Exercise goal: The entries that follow should be reproduced exactly, with no images carried over.

Material for this exercise START

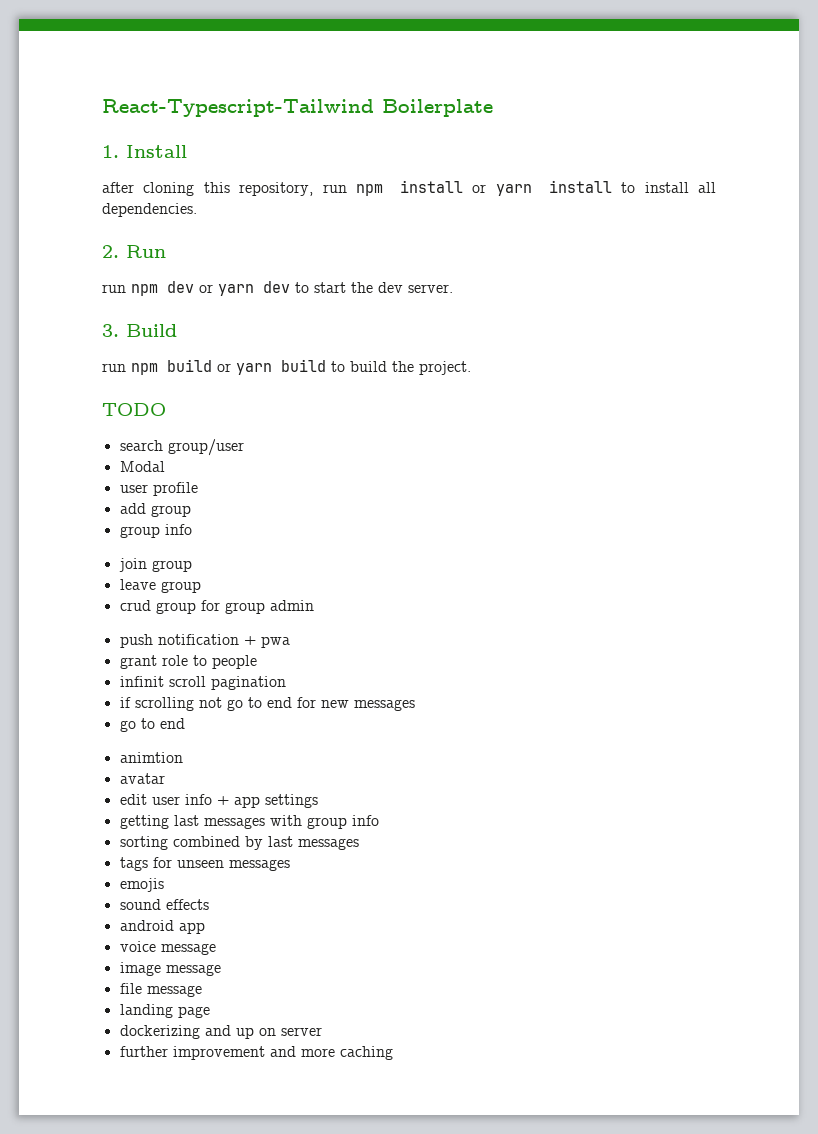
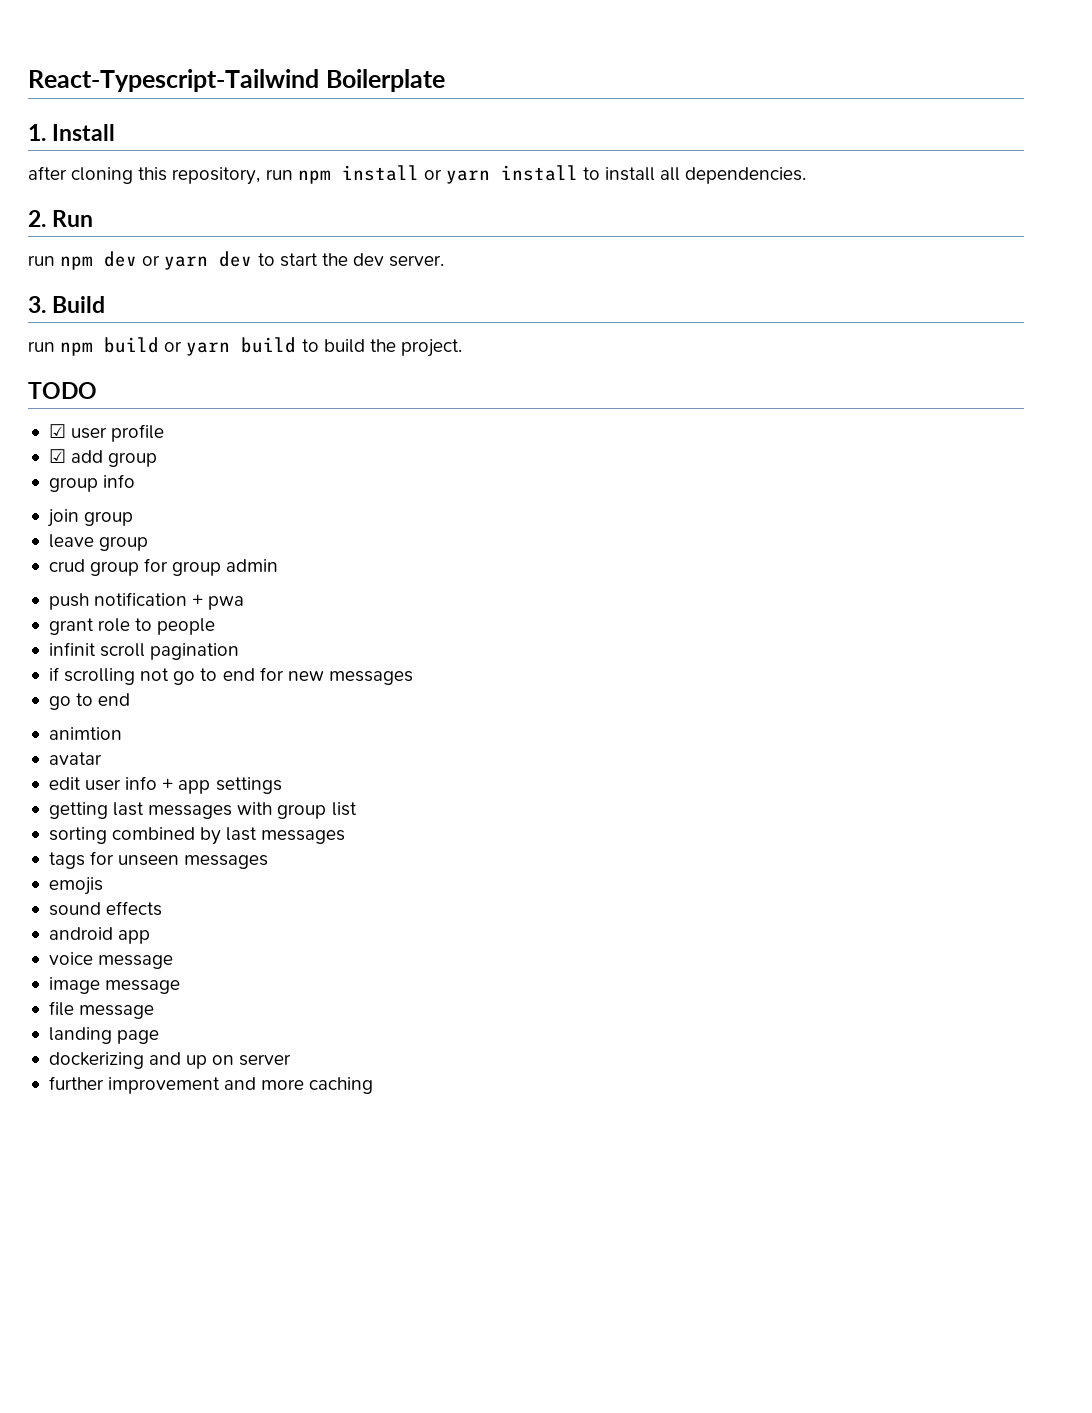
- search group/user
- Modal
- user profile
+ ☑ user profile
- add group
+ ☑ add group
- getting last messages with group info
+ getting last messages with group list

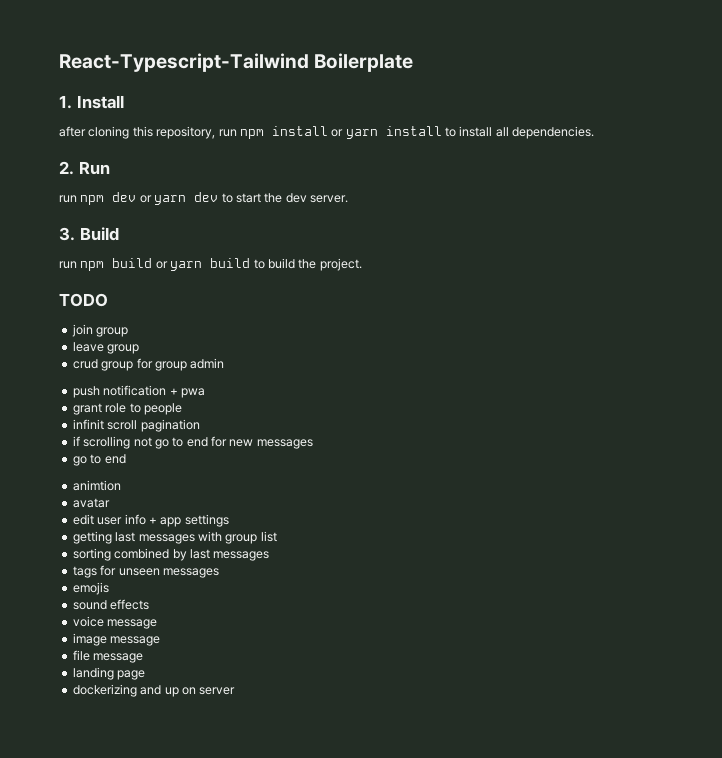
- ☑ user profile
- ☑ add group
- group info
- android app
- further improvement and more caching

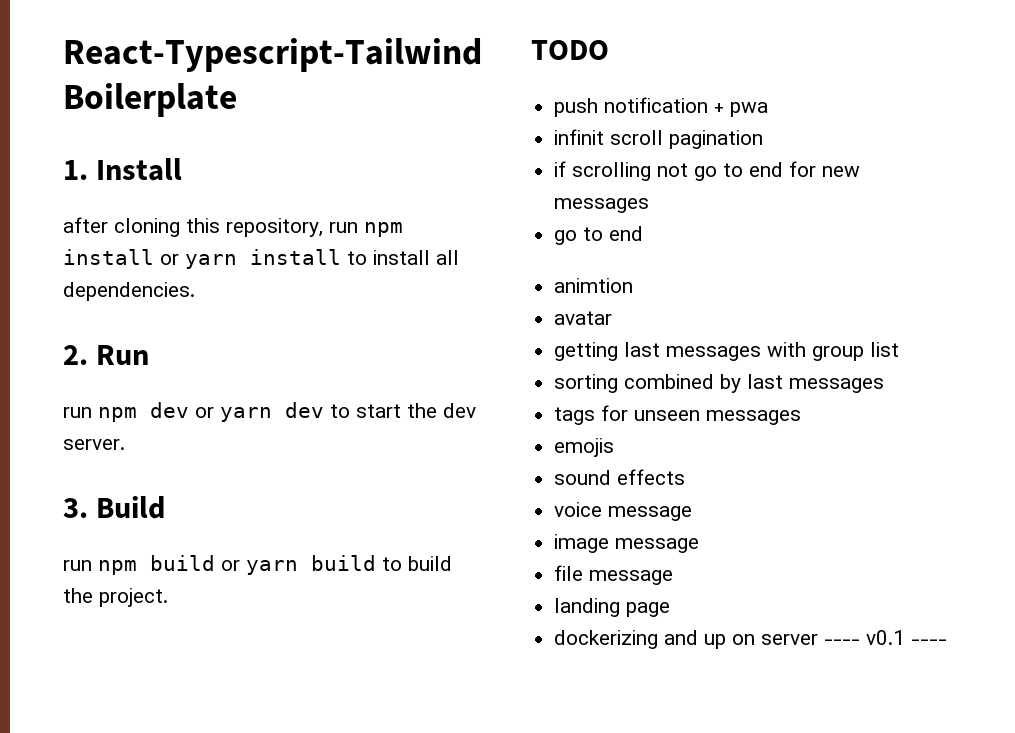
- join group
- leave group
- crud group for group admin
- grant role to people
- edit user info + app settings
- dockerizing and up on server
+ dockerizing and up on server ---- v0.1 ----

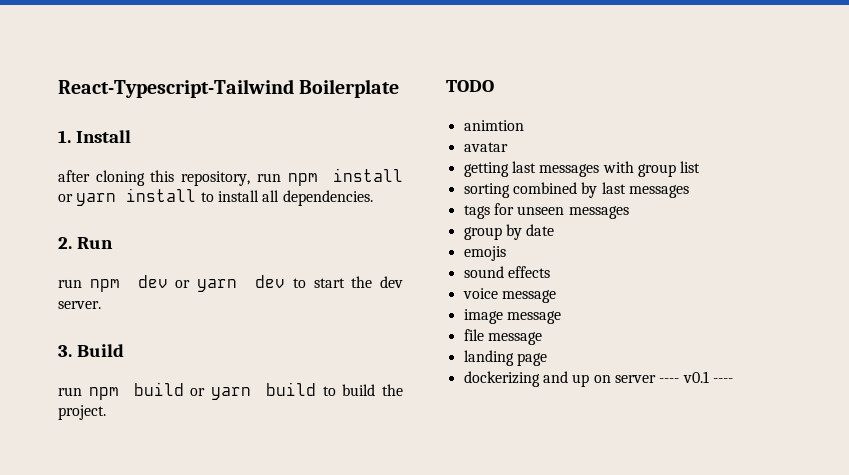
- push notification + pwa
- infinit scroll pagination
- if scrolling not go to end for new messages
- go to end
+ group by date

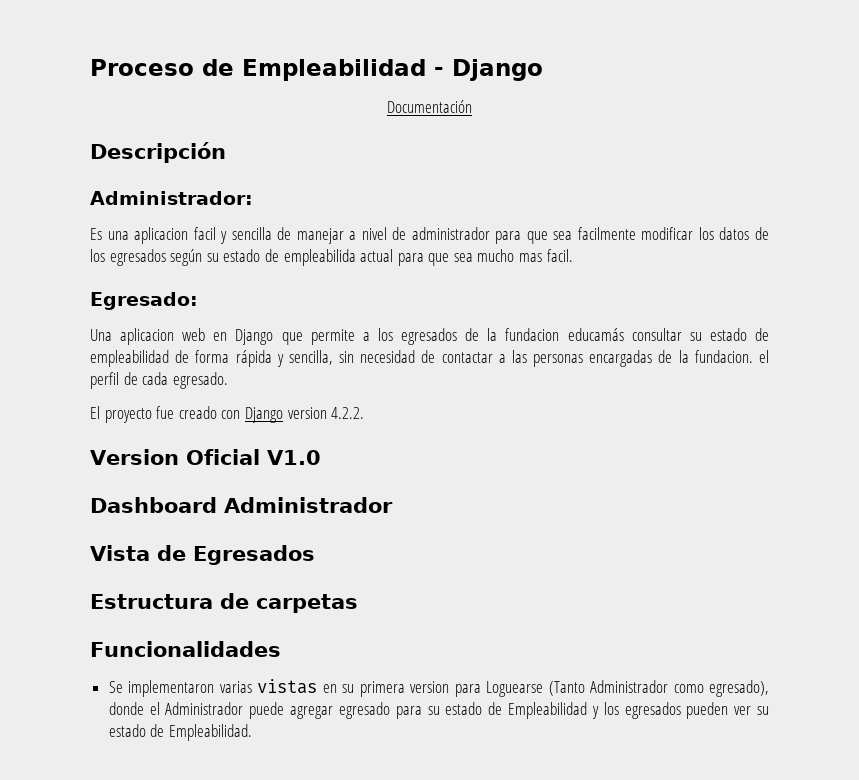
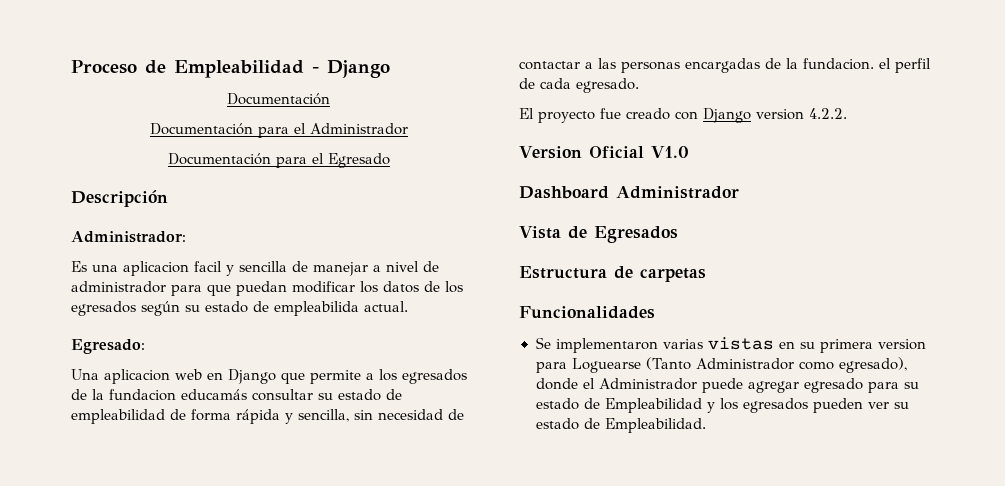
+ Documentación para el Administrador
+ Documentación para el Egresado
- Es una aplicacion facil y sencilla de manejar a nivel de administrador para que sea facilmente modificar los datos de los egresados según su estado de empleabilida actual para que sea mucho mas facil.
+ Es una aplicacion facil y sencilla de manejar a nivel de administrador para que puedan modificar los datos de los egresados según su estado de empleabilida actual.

Material for this exercise END

Exercise result:
- search group/user
- Modal
- user profile
+ ☑ user profile
- add group
+ ☑ add group
- getting last messages with group info
+ getting last messages with group list

- ☑ user profile
- ☑ add group
- group info
- android app
- further improvement and more caching

- join group
- leave group
- crud group for group admin
- grant role to people
- edit user info + app settings
- dockerizing and up on server
+ dockerizing and up on server ---- v0.1 ----

- push notification + pwa
- infinit scroll pagination
- if scrolling not go to end for new messages
- go to end
+ group by date

+ Documentación para el Administrador
+ Documentación para el Egresado
- Es una aplicacion facil y sencilla de manejar a nivel de administrador para que sea facilmente modificar los datos de los egresados según su estado de empleabilida actual para que sea mucho mas facil.
+ Es una aplicacion facil y sencilla de manejar a nivel de administrador para que puedan modificar los datos de los egresados según su estado de empleabilida actual.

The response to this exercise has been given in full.